■ Assignment: The expected output is an exact copy of the lines from the one containing "text: seats ->" to the final line below, minus any pictures.

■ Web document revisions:
BEGIN

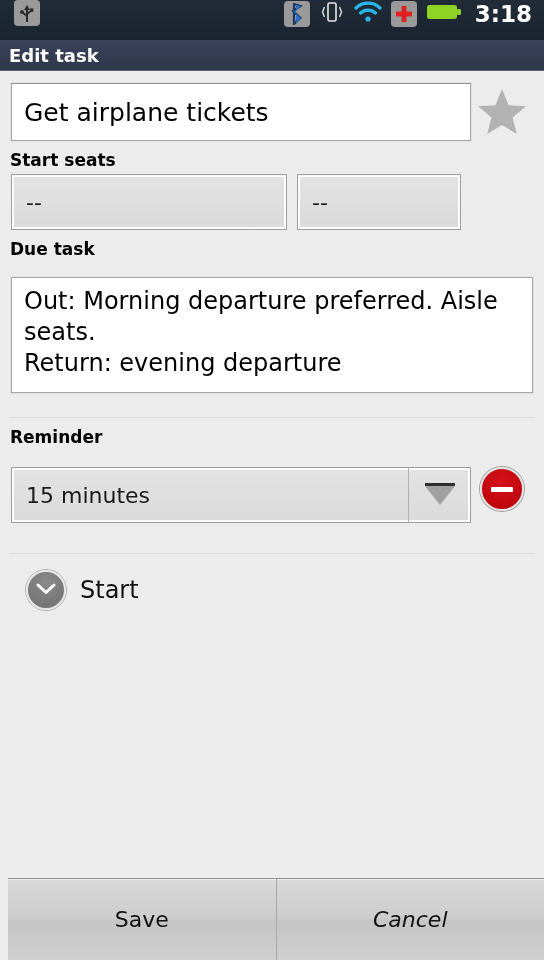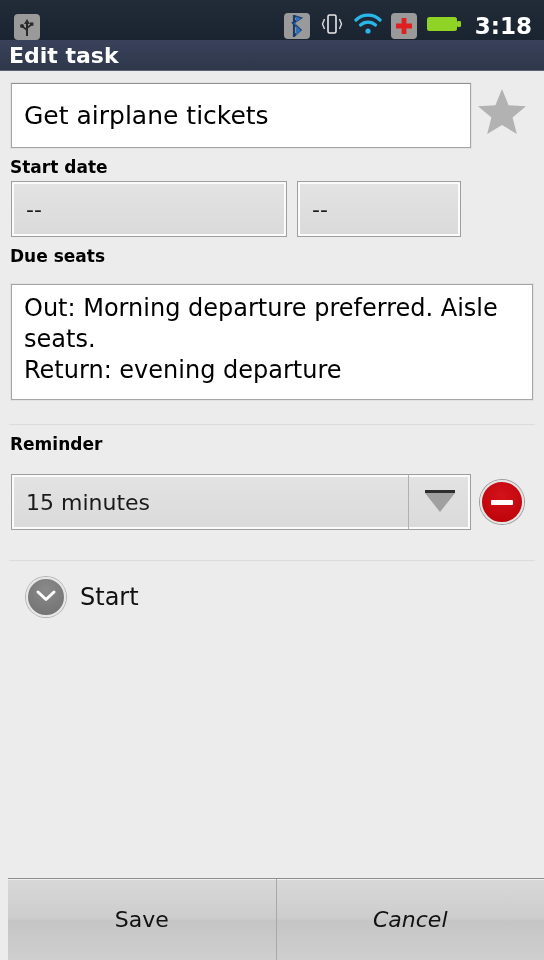"3:18" .statusbar { align-items: flex-end -> flex-start }
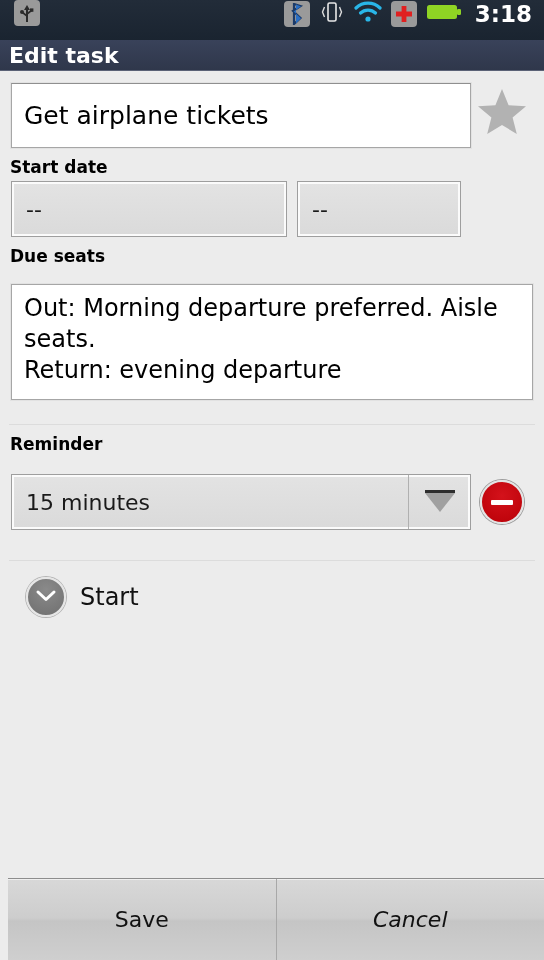"Edit task" .titlebar .title { font-size: 22px -> 18px }
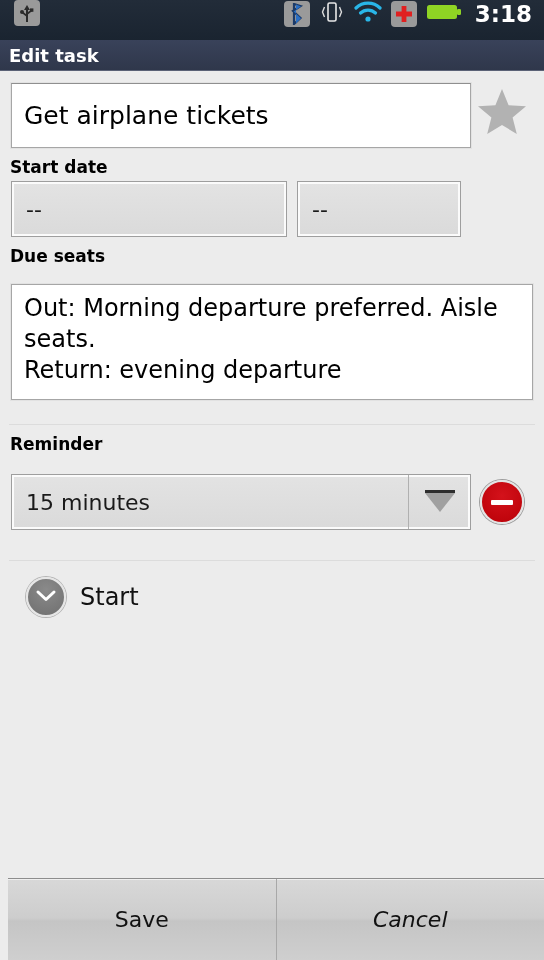"Get airplane tickets" .name-field { height: 65px -> 58px }
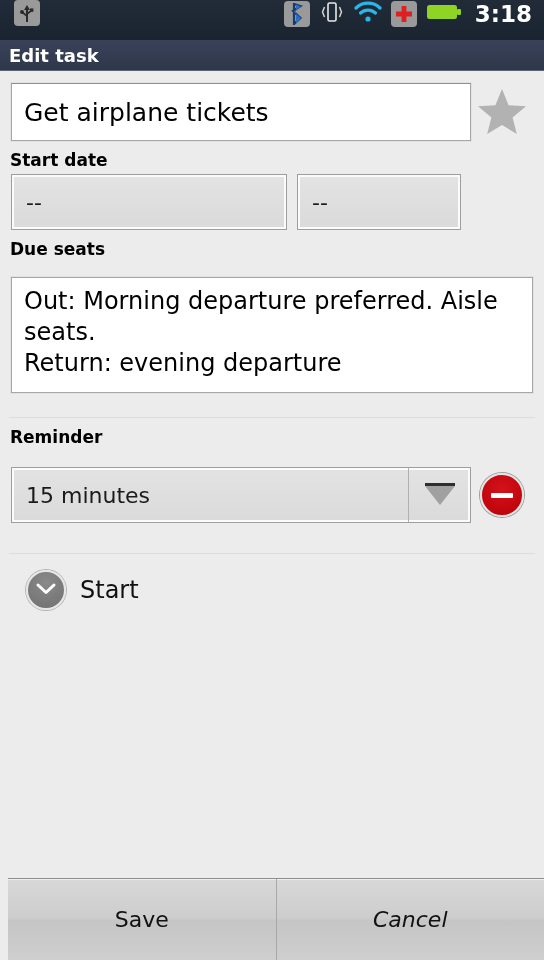"Start date" div.field-label { text: date -> seats }
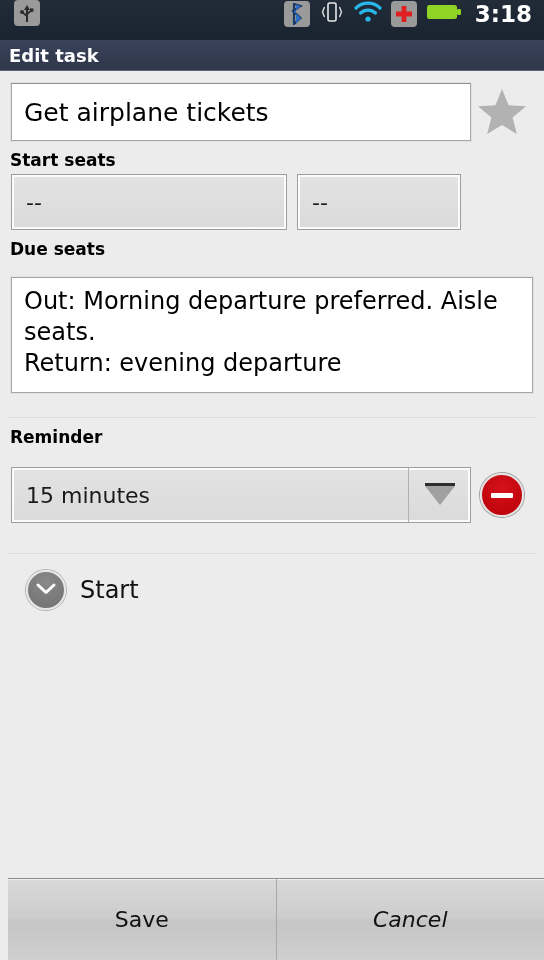"Due seats" div.field-label { text: seats -> task }
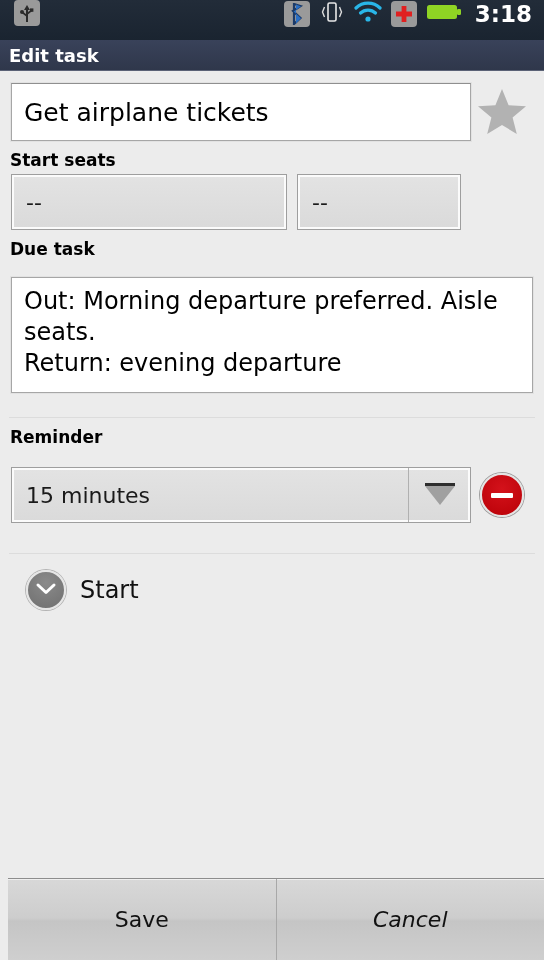"15 minutes" .reminder-row { align-items: center -> flex-start }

END

■ Answer box:
"Due seats" div.field-label { text: seats -> task }
"15 minutes" .reminder-row { align-items: center -> flex-start }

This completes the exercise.